> TRY IT
Report every line below that carries the word "Also".

Edit difference data
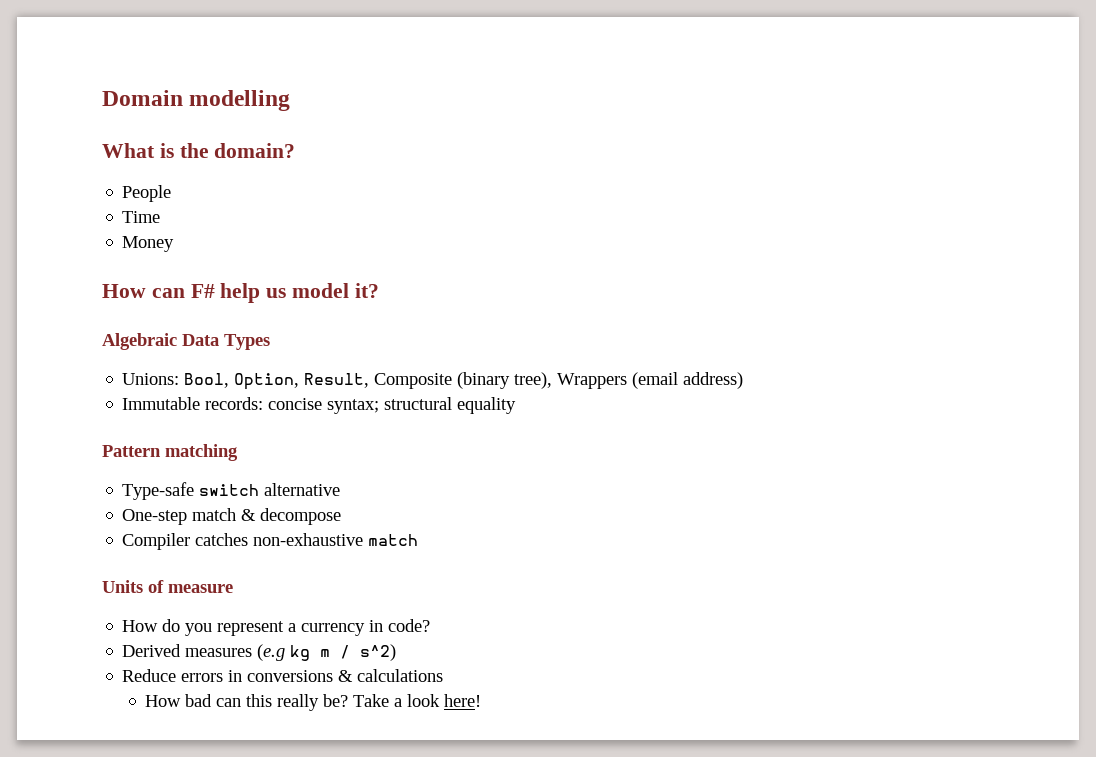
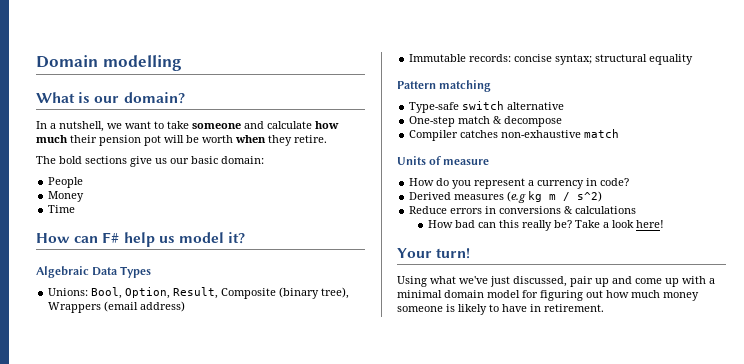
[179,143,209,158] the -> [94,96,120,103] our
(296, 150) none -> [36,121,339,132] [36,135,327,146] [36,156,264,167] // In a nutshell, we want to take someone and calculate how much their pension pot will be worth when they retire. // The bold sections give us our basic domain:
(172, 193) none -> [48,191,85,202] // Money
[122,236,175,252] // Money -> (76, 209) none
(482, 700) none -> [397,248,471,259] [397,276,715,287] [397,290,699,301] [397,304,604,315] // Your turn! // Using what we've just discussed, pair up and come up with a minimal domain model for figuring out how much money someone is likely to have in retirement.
==
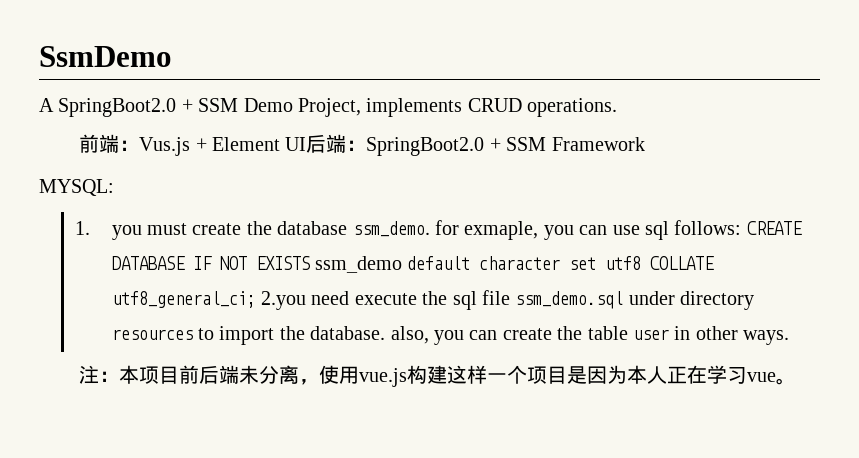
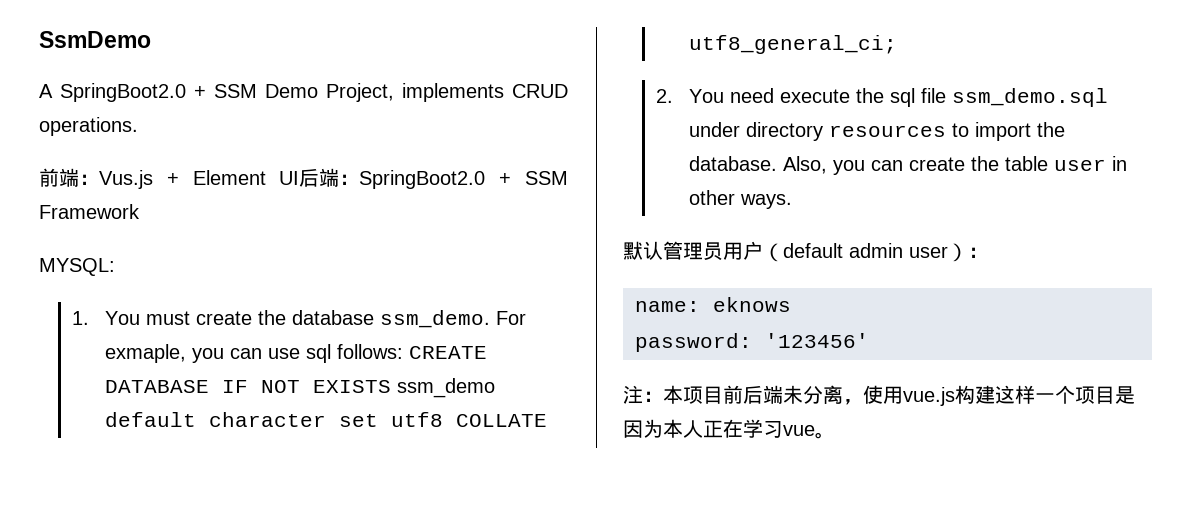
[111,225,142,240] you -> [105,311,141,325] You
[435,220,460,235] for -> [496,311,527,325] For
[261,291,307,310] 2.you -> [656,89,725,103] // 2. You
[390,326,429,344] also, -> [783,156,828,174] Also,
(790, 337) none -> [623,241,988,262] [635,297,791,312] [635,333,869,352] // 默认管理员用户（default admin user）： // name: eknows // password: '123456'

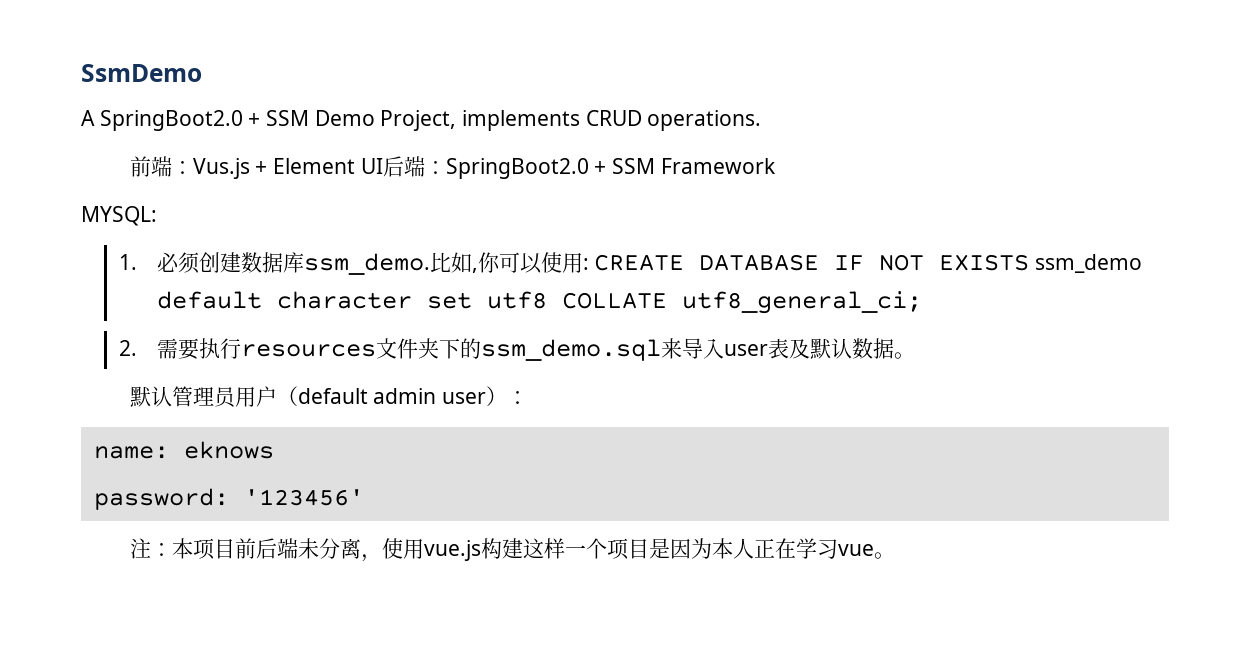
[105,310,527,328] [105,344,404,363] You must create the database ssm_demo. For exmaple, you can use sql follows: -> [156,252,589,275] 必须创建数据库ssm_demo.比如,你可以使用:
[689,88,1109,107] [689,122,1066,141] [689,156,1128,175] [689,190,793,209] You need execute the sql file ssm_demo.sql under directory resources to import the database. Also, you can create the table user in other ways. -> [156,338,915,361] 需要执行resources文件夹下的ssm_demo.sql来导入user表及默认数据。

> FINAL ANSWER
[390,326,429,344] also, -> [783,156,828,174] Also,
[689,88,1109,107] [689,122,1066,141] [689,156,1128,175] [689,190,793,209] You need execute the sql file ssm_demo.sql under directory resources to import the database. Also, you can create the table user in other ways. -> [156,338,915,361] 需要执行resources文件夹下的ssm_demo.sql来导入user表及默认数据。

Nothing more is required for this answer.